Outside of x86, yes, there's really not much benefit unless you are handling very large amounts of data or need to deal with large numbers (though TBH, there are a lot more things that need to handle 64-bit integers than you probably realize, especially since files larger than 4GB are not all that uncommon).

On x86 though, the 8 extra general-purpose registers can actually have a pretty serious impact on performance of an application because the base register set is absolute shit (4 registers that all have odd restrictions on how they can be used as a result of the original hardware implementation).

Reply Parent Score: 2

RE[2]: Not a good thing
by Kochise on Mon 5th Feb 2018 20:04 in reply to "RE: Not a good thing"
Kochise Member since:

Then tell me why 80% of x64 laptops sold are with just 4GB of RAM ? What's the point ?

Reply Parent Score: 1

RE[3]: Not a good thing
by darknexus on Mon 5th Feb 2018 20:14 in reply to "RE[2]: Not a good thing"
darknexus Member since:

Because OEMs and retail stores will foist the cheapest crap they can on to unaware customers, that's why. And then they can make a fortune on selling RAM upgrades to those same customers who don't know any better.

Reply Parent Score: 1

RE[3]: Not a good thing
by ahferroin7 on Mon 5th Feb 2018 20:21 in reply to "RE[2]: Not a good thing"
ahferroin7 Member since:

Again, as I said in the second half of my comment, you get 8 more general purpose registers when running in Long mode (64-bit mode) on an x86 CPU, which can be pretty damn significant in terms of performance. For reference, 16 and 32 bit x86 have 4 GP registers (which aren't even entirely general purpose in the original ISA, as they have odd hardware level restrictions on which instructions use them for what), while the Motorola 68000 has 8, ARM has 15 (pre ARMv8) or 31 (ARMv8 and newer), MIPS has 32, SPARC has 31, PPC has 32, and IA-64 (Intel's now defunct Itanium ISA) has a whopping 128. More general purpose registers means you need to make fewer memory accesses when working with small amounts of data (or don't have to regularly load and store frequently used values), which is a huge performance boost in many cases.

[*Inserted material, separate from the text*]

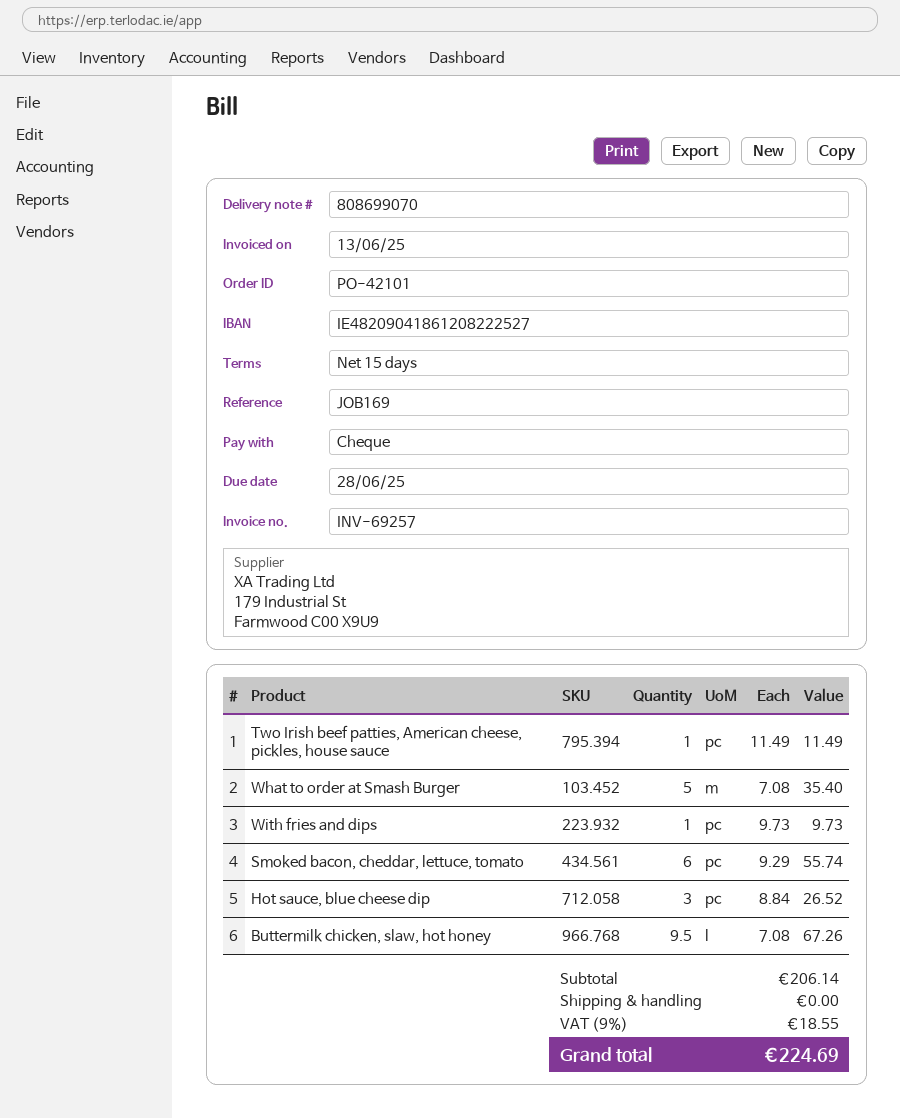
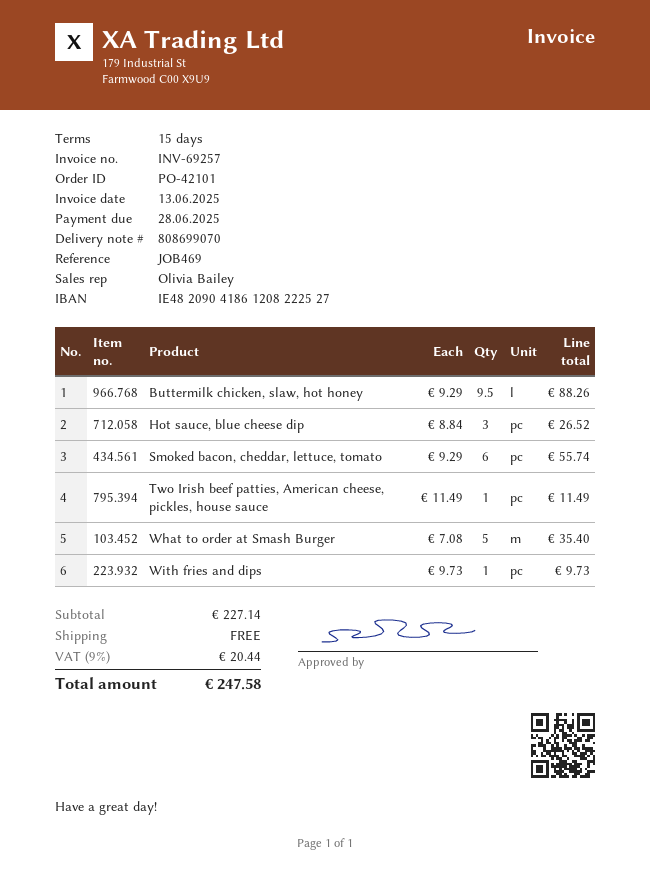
reference: JOB169 -> JOB469
Buttermilk chicken, slaw, hot honey: 9.5 x 7.08 = 67.26 -> 9.5 x 9.29 = 88.26
subtotal: 206.14 -> 227.14
tax: 9% = 18.55 -> 9% = 20.44
total: 224.69 -> 247.58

You also get a measurable boost in performance for math operations involving potentially large numbers (which is also pretty big, as a lot of I/O calls use 64-bit numbers so they can deal with files bigger than 4GB), and moving data to and from memory becomes a bit more efficient in some cases (this really depends more on the memory controller and how the memory modules are connected, but in general a single 64-bit load from RAM is going to be more efficient than two 32-bit loads, even if it's just because the CPU only has to execute one instruction instead of two).

There's also the fact that many of said 64-bit laptops support more RAM, they just don't ship in such a configuration, and while 32-bit x86 can handle a larger hardware address space through PAE, handling of that is a pain in the arse for OS developers and actually can hurt performance pretty significantly relative to not using it, and more importantly that purely 32-bit x86 consumer CPU's aren't really produced anymore beyond some Intel options that are more solidly targeted at ultra-compact embedded designs but for some reason still get used by laptop manufacturers.